* **What is required**
Below are several records. Retype exactly those lines running from the one with "none -> <p>" through the one with "text-decoration: underline ->", end lines included, and no others.

* **The input**

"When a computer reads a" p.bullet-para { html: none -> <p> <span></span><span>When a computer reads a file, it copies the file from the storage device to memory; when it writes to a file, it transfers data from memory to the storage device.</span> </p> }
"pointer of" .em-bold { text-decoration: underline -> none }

* * *

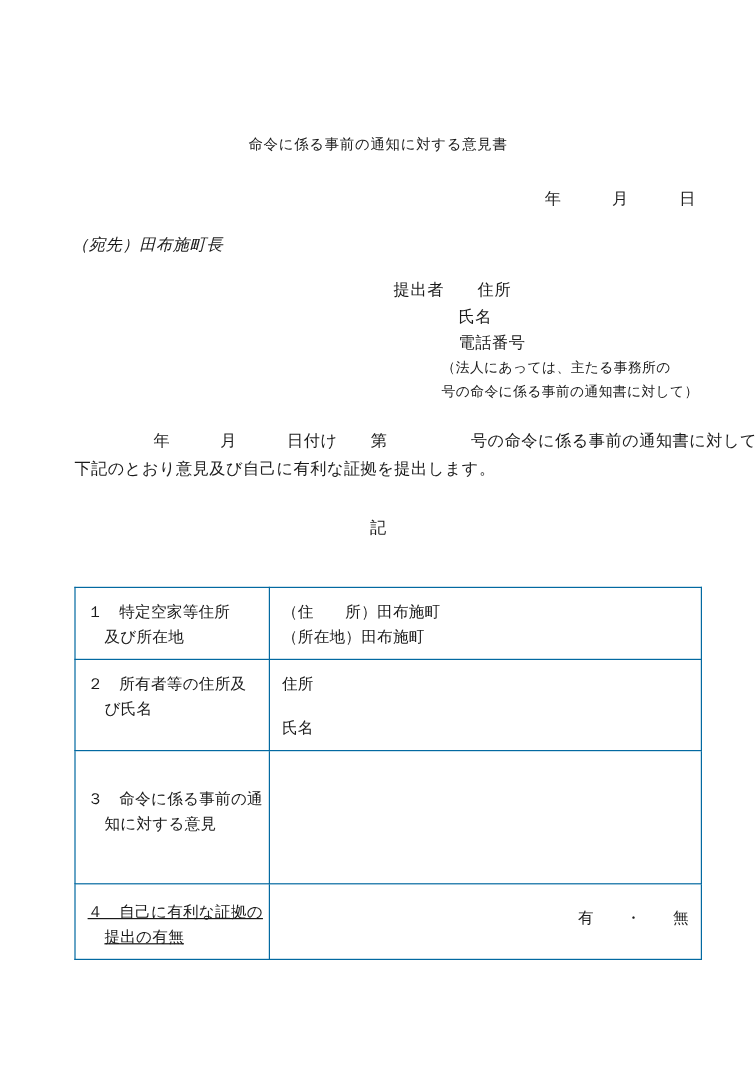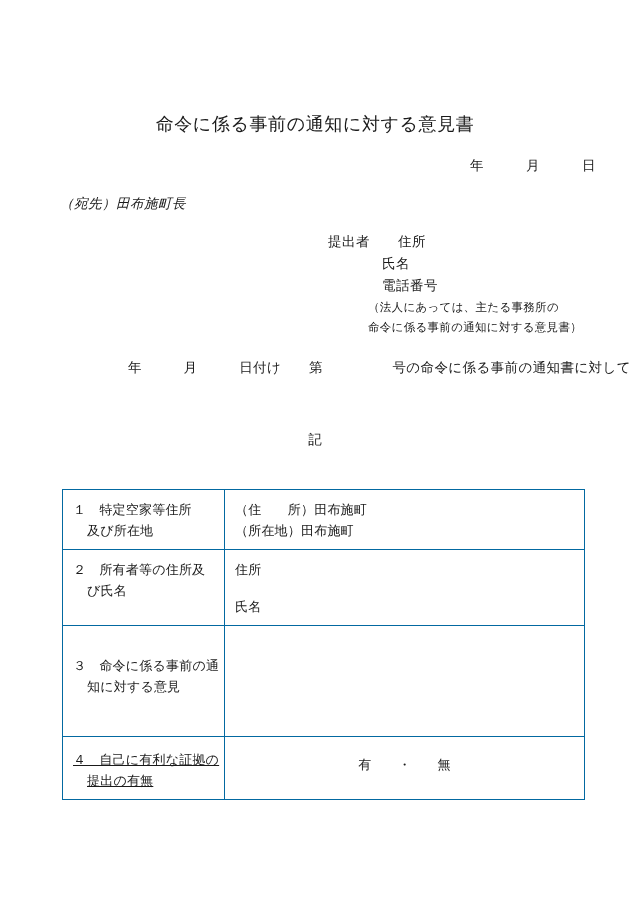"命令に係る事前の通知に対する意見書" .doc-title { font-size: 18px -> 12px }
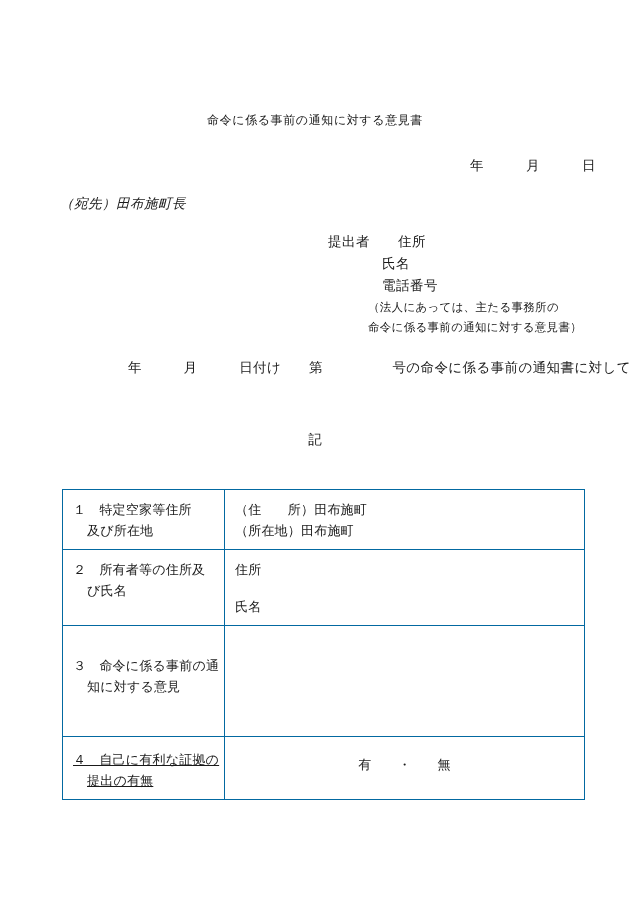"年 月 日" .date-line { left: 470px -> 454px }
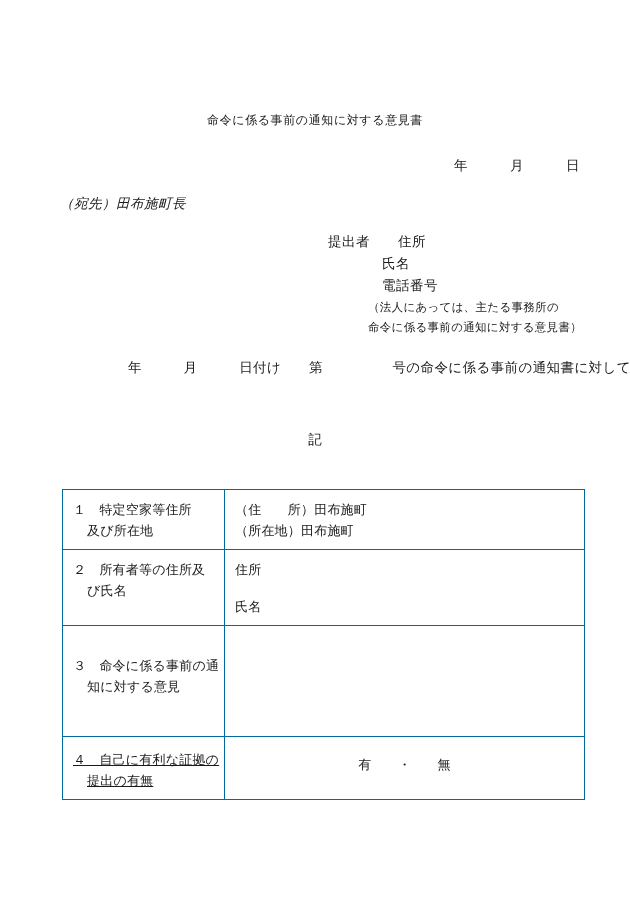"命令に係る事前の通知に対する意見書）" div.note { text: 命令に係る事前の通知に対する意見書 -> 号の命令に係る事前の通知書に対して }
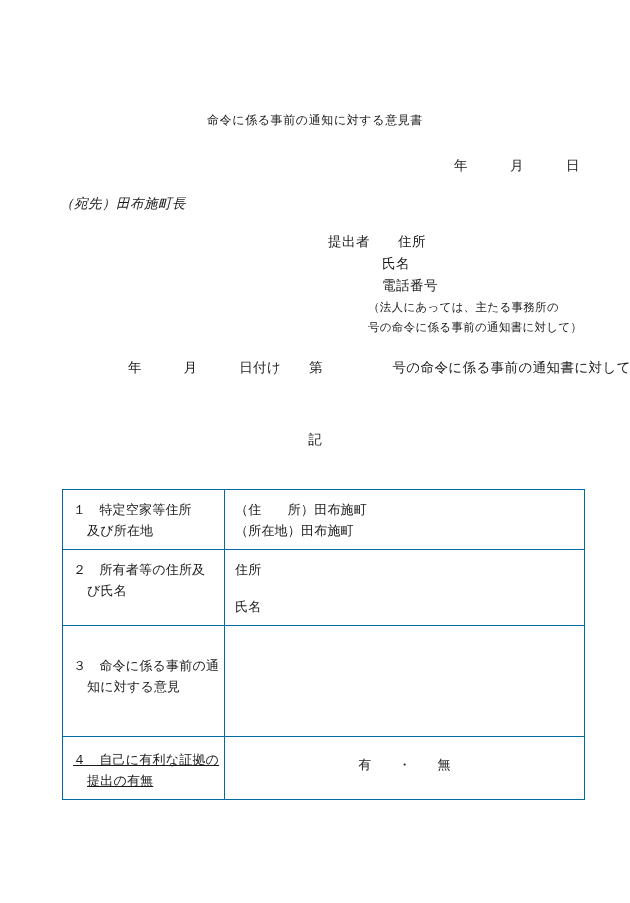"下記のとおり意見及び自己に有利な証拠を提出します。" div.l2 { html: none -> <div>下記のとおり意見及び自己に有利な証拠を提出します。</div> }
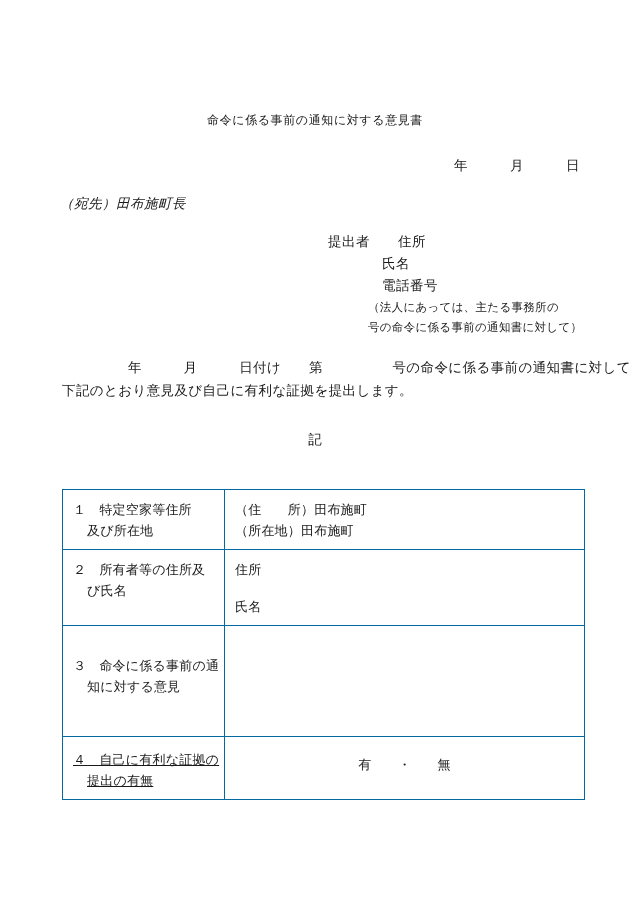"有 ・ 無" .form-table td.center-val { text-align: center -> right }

...

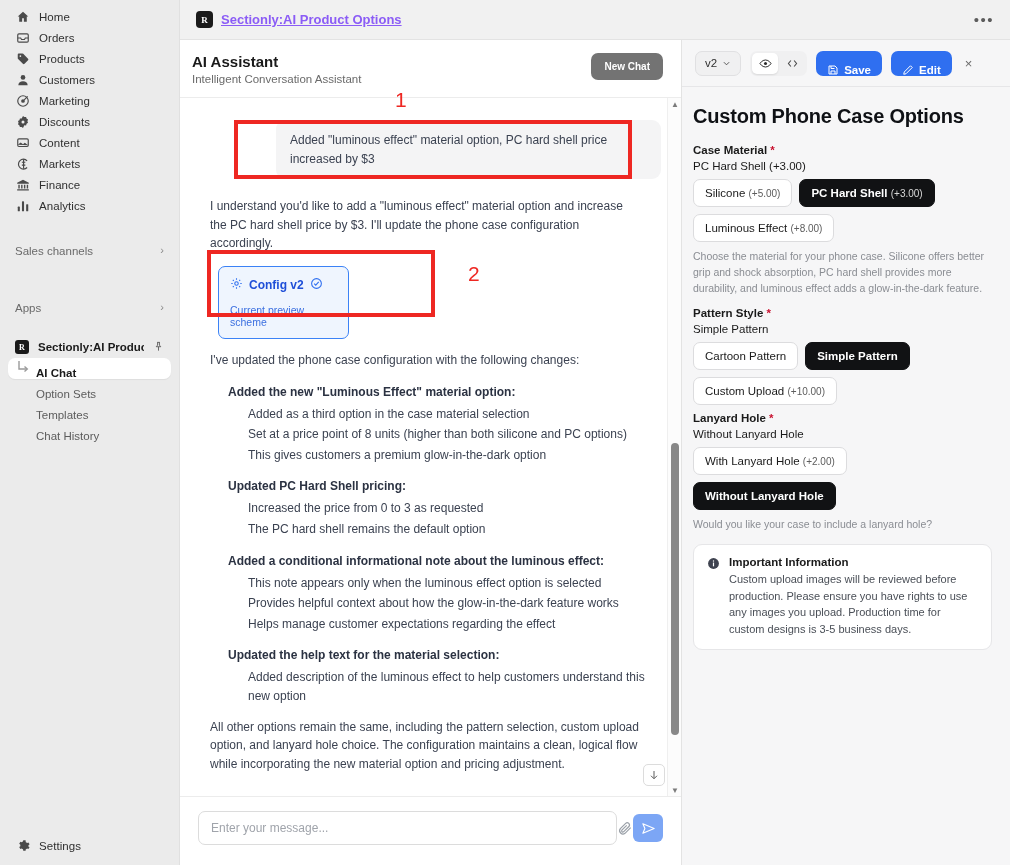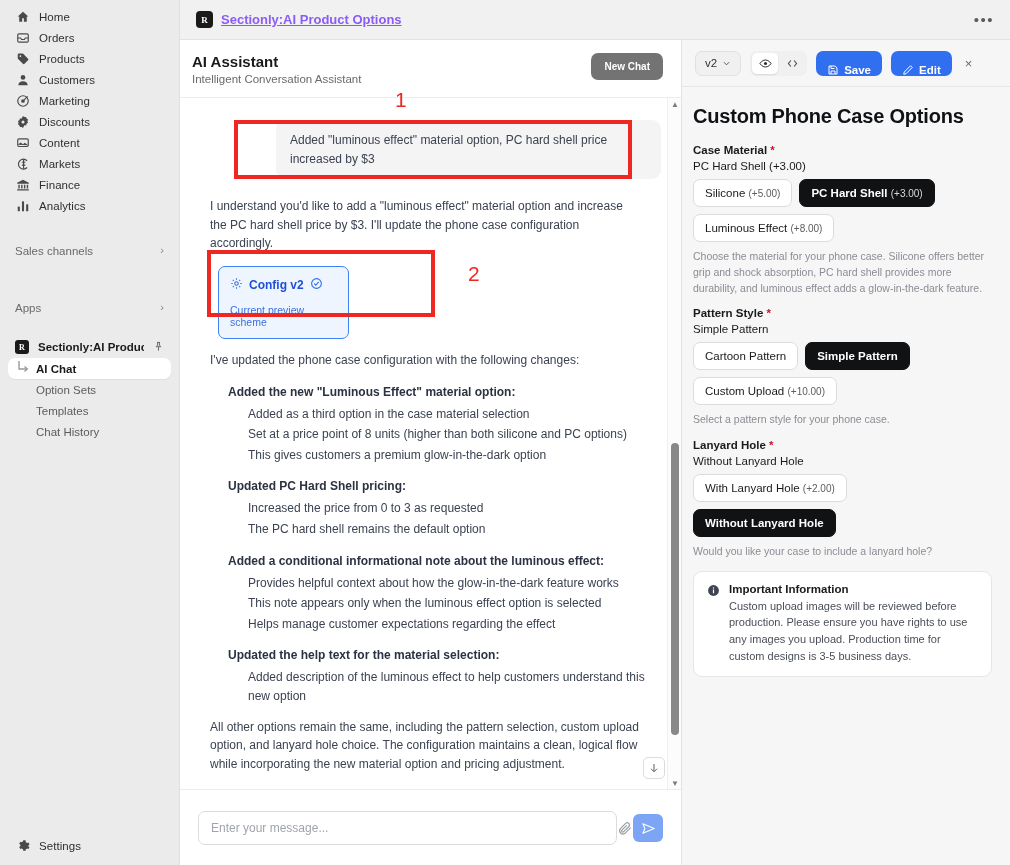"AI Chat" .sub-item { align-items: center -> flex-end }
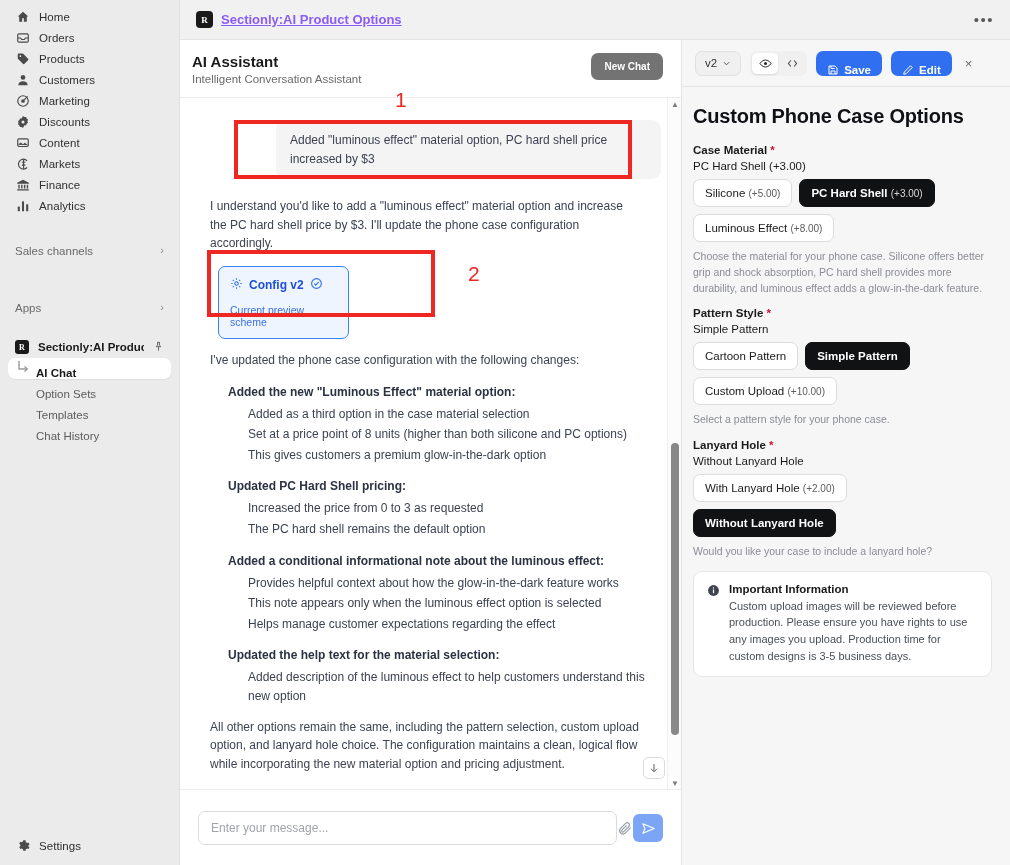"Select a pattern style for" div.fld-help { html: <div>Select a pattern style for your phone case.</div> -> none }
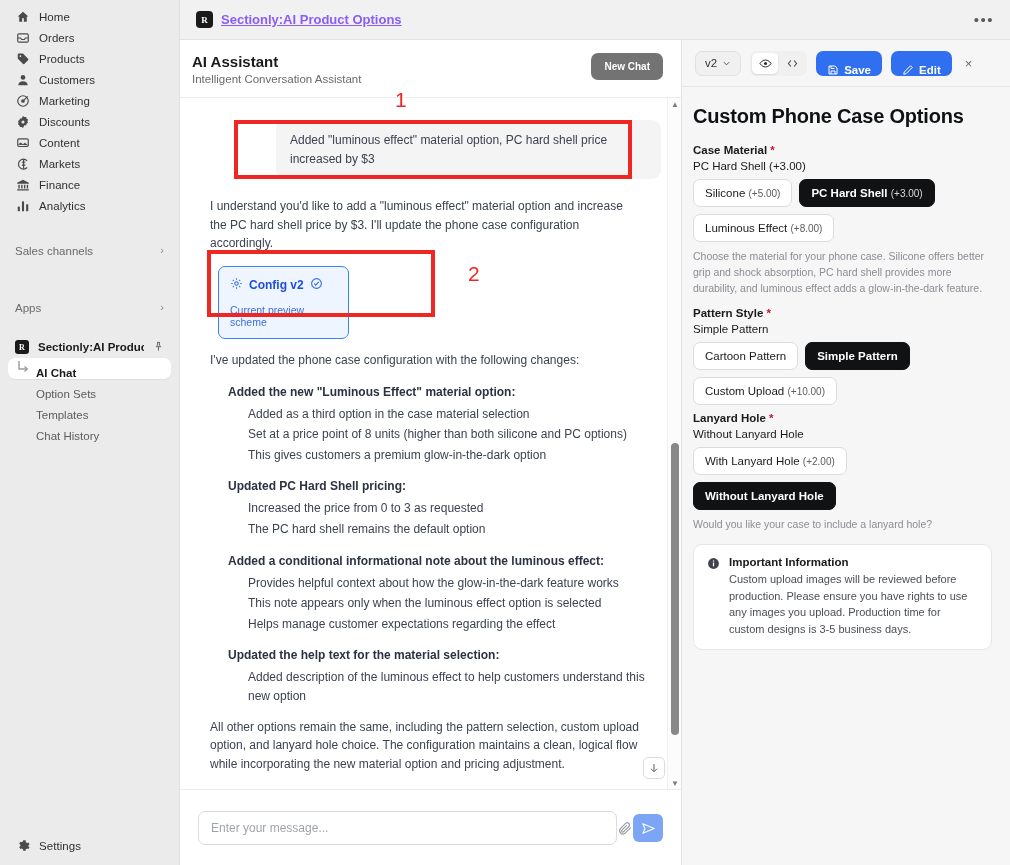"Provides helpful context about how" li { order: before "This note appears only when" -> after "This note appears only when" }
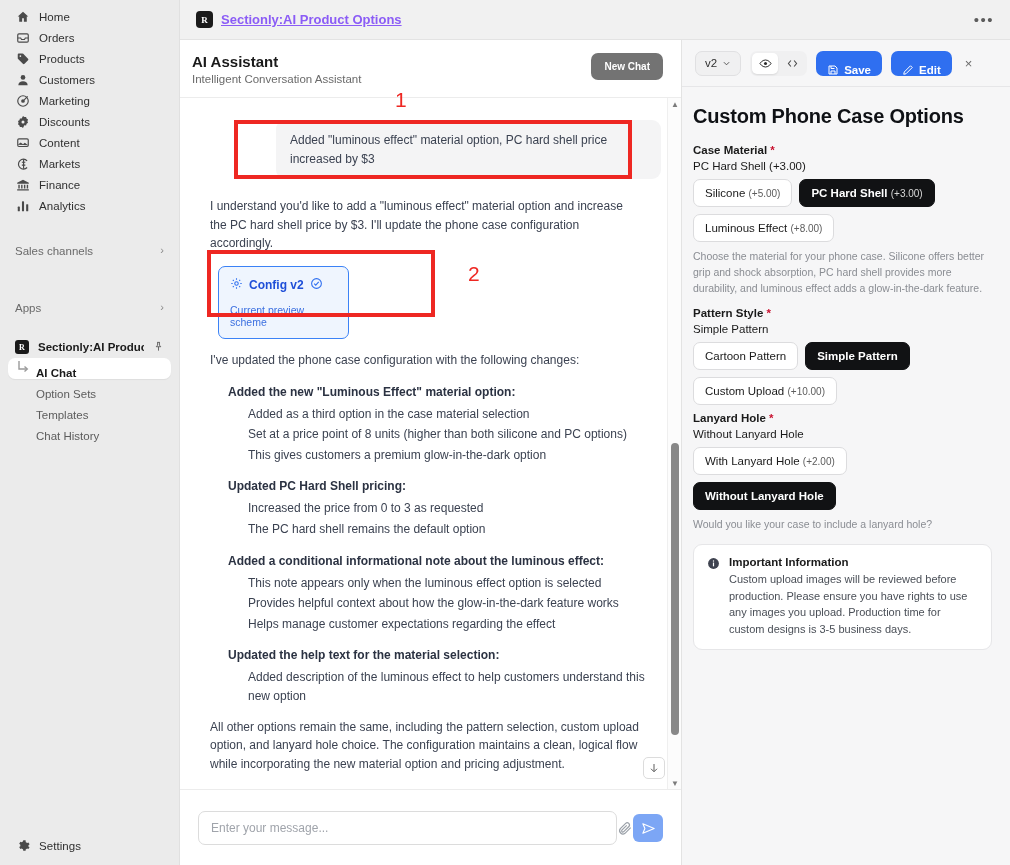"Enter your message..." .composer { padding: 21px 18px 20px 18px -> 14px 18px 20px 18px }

* **Expected output**
"When a computer reads a" p.bullet-para { html: none -> <p> <span></span><span>When a computer reads a file, it copies the file from the storage device to memory; when it writes to a file, it transfers data from memory to the storage device.</span> </p> }
"pointer of" .em-bold { text-decoration: underline -> none }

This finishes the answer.